## Task directions
Please return each of the entries that follow, unchanged in every word.

(Data records)
--*--
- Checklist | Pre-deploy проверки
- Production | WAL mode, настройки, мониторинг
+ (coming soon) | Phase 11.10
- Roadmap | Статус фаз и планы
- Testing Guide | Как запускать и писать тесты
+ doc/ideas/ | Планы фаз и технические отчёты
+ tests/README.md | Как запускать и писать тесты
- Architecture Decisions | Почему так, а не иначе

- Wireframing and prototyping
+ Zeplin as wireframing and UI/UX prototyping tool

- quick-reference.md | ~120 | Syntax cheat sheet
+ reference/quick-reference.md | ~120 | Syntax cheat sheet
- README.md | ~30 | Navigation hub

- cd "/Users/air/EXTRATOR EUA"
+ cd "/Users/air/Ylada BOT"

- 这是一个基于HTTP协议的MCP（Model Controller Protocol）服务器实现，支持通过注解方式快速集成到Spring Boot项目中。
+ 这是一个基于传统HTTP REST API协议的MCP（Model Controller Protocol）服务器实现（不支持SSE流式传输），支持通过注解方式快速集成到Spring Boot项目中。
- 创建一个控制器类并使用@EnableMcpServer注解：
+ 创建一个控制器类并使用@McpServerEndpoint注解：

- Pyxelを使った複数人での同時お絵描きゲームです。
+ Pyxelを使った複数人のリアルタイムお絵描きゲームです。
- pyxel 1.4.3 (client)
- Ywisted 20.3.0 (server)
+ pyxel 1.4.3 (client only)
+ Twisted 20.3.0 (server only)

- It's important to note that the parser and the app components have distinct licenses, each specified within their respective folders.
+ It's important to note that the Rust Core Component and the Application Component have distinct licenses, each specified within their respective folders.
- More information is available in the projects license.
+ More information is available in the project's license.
--*--
## Task result
- Checklist | Pre-deploy проверки
- Production | WAL mode, настройки, мониторинг
+ (coming soon) | Phase 11.10
- Roadmap | Статус фаз и планы
- Testing Guide | Как запускать и писать тесты
+ doc/ideas/ | Планы фаз и технические отчёты
+ tests/README.md | Как запускать и писать тесты
- Architecture Decisions | Почему так, а не иначе

- Wireframing and prototyping
+ Zeplin as wireframing and UI/UX prototyping tool

- quick-reference.md | ~120 | Syntax cheat sheet
+ reference/quick-reference.md | ~120 | Syntax cheat sheet
- README.md | ~30 | Navigation hub

- cd "/Users/air/EXTRATOR EUA"
+ cd "/Users/air/Ylada BOT"

- 这是一个基于HTTP协议的MCP（Model Controller Protocol）服务器实现，支持通过注解方式快速集成到Spring Boot项目中。
+ 这是一个基于传统HTTP REST API协议的MCP（Model Controller Protocol）服务器实现（不支持SSE流式传输），支持通过注解方式快速集成到Spring Boot项目中。
- 创建一个控制器类并使用@EnableMcpServer注解：
+ 创建一个控制器类并使用@McpServerEndpoint注解：

- Pyxelを使った複数人での同時お絵描きゲームです。
+ Pyxelを使った複数人のリアルタイムお絵描きゲームです。
- pyxel 1.4.3 (client)
- Ywisted 20.3.0 (server)
+ pyxel 1.4.3 (client only)
+ Twisted 20.3.0 (server only)

- It's important to note that the parser and the app components have distinct licenses, each specified within their respective folders.
+ It's important to note that the Rust Core Component and the Application Component have distinct licenses, each specified within their respective folders.
- More information is available in the projects license.
+ More information is available in the project's license.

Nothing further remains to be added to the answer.